DESCRIPTION OF THE TASK → Pull each line containing "none" out of the data and copy it.

Segment Start: SOURCE MATERIAL

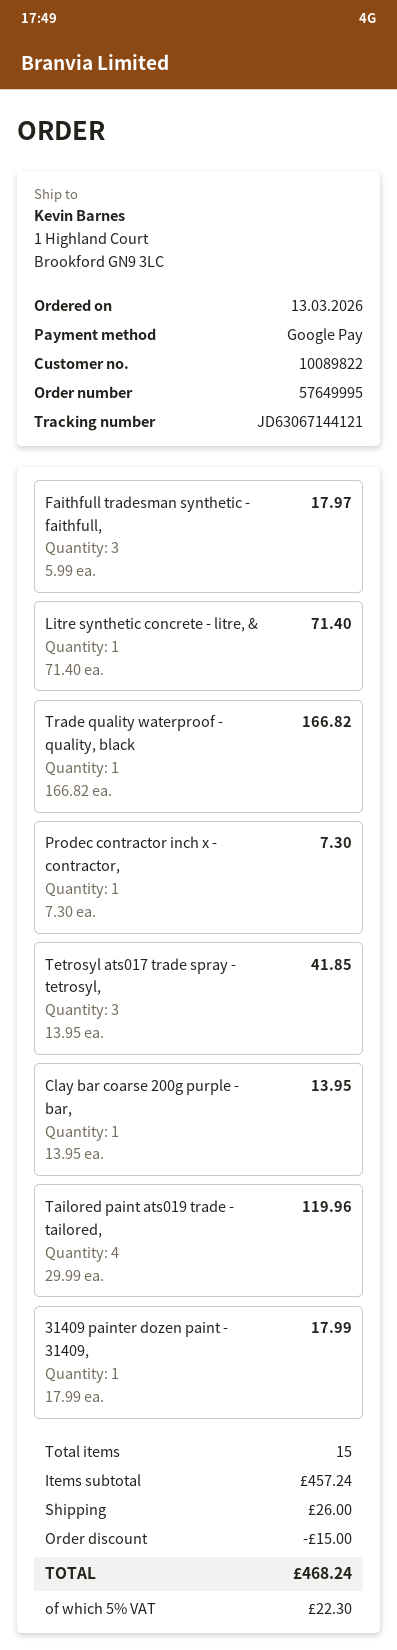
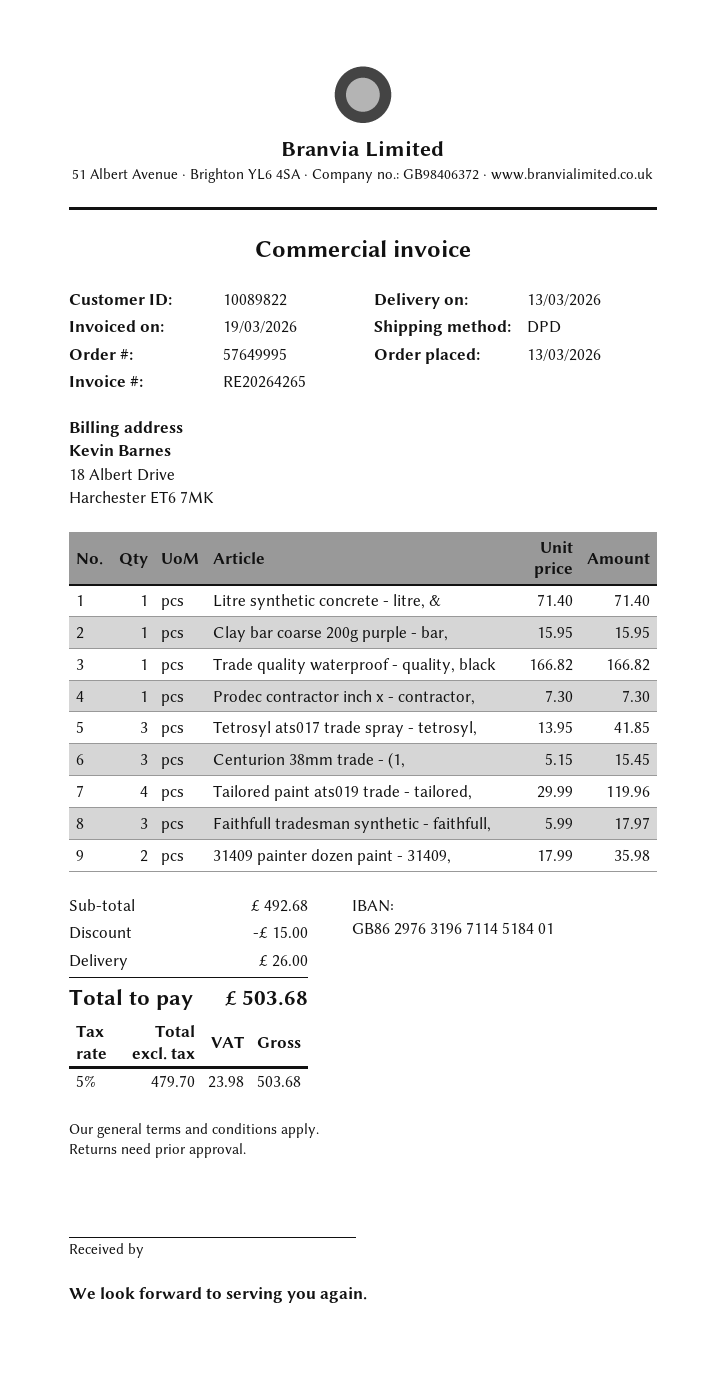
Clay bar coarse 200g purple - bar,: 1 x 13.95 = 13.95 -> 1 x 15.95 = 15.95
31409 painter dozen paint - 31409,: 1 x 17.99 = 17.99 -> 2 x 17.99 = 35.98
Centurion 38mm trade - (1,: none -> 3 x 5.15 = 15.45
subtotal: 457.24 -> 492.68
tax: 5% = 22.30 -> 5% = 23.98
total: 468.24 -> 503.68

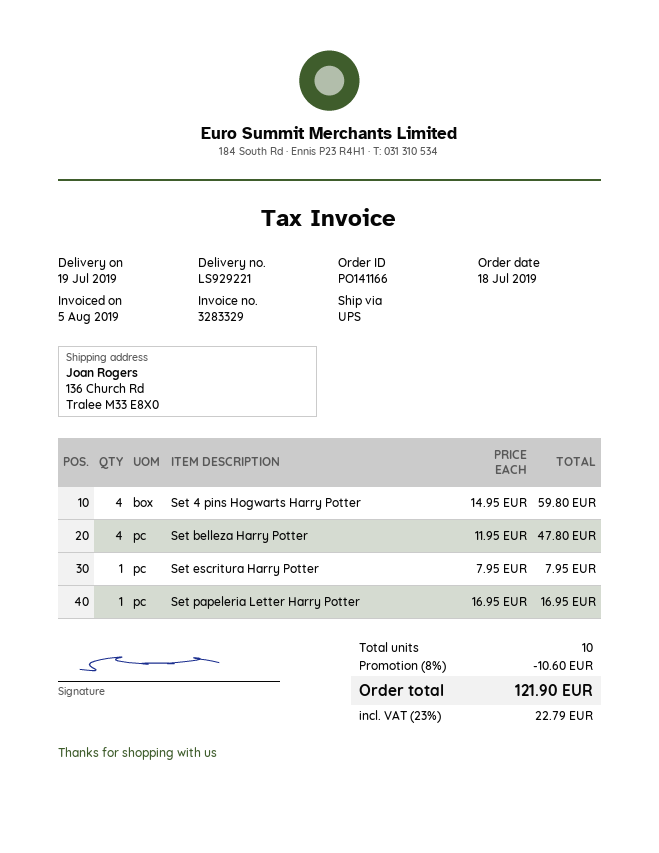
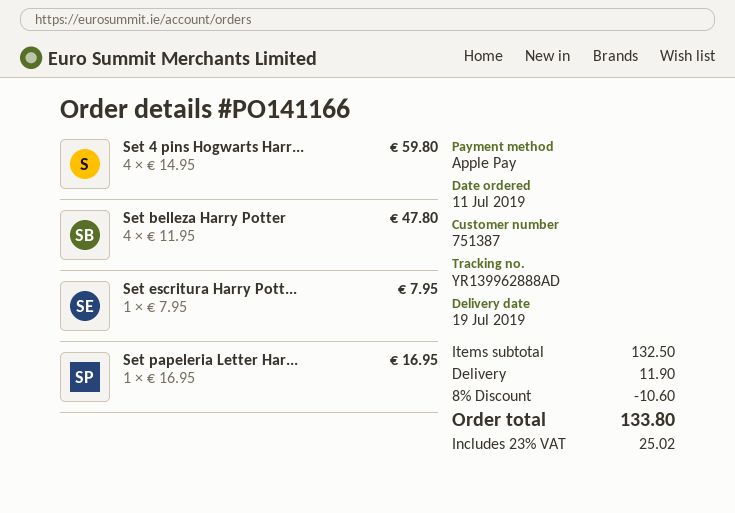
order date: 2019-07-18 -> 2019-07-11
shipping: none -> 11.90
tax: 23% = 22.79 -> 23% = 25.02
total: 121.90 -> 133.80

Segment End: SOURCE MATERIAL

ANSWER SECTION →
Centurion 38mm trade - (1,: none -> 3 x 5.15 = 15.45
shipping: none -> 11.90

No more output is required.